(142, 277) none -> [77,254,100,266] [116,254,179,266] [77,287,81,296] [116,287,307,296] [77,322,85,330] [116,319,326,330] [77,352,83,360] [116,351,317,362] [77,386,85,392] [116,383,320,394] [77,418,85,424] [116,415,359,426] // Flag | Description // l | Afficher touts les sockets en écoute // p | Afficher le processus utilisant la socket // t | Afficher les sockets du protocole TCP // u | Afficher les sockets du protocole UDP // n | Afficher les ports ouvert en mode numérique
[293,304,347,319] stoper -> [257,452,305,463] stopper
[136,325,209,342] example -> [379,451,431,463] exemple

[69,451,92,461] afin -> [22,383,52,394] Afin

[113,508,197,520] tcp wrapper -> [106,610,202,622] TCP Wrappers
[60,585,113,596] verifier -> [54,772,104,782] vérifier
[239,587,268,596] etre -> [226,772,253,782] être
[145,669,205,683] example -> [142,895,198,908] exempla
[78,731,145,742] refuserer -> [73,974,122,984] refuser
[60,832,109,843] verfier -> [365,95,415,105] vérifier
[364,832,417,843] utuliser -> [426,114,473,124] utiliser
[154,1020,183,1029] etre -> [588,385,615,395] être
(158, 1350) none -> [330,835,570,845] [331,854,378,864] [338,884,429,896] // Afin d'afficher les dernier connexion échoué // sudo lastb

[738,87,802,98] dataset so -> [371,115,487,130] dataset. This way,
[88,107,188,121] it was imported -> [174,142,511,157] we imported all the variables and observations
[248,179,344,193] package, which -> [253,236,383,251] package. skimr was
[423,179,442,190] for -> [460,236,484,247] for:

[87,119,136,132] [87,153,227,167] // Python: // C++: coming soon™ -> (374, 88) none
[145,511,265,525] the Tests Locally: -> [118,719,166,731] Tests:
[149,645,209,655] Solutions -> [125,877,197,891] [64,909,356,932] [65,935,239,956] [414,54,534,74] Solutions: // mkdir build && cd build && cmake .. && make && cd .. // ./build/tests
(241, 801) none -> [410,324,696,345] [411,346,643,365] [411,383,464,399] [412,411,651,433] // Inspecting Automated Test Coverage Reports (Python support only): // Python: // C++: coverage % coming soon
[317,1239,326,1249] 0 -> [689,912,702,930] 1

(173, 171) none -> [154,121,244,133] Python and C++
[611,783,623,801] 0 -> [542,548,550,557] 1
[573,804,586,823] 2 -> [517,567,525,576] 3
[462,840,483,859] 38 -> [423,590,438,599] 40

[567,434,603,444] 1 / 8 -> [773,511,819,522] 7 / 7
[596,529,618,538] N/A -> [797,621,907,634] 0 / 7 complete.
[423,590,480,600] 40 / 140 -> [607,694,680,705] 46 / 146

----------------

**Task statement**
The lines above from the one containing "[423,179,442,190] for ->" through the one containing "(173, 171) none" are to be set down exactly, and no others.

**Reply to the exercise**
[423,179,442,190] for -> [460,236,484,247] for:

[87,119,136,132] [87,153,227,167] // Python: // C++: coming soon™ -> (374, 88) none
[145,511,265,525] the Tests Locally: -> [118,719,166,731] Tests:
[149,645,209,655] Solutions -> [125,877,197,891] [64,909,356,932] [65,935,239,956] [414,54,534,74] Solutions: // mkdir build && cd build && cmake .. && make && cd .. // ./build/tests
(241, 801) none -> [410,324,696,345] [411,346,643,365] [411,383,464,399] [412,411,651,433] // Inspecting Automated Test Coverage Reports (Python support only): // Python: // C++: coverage % coming soon
[317,1239,326,1249] 0 -> [689,912,702,930] 1

(173, 171) none -> [154,121,244,133] Python and C++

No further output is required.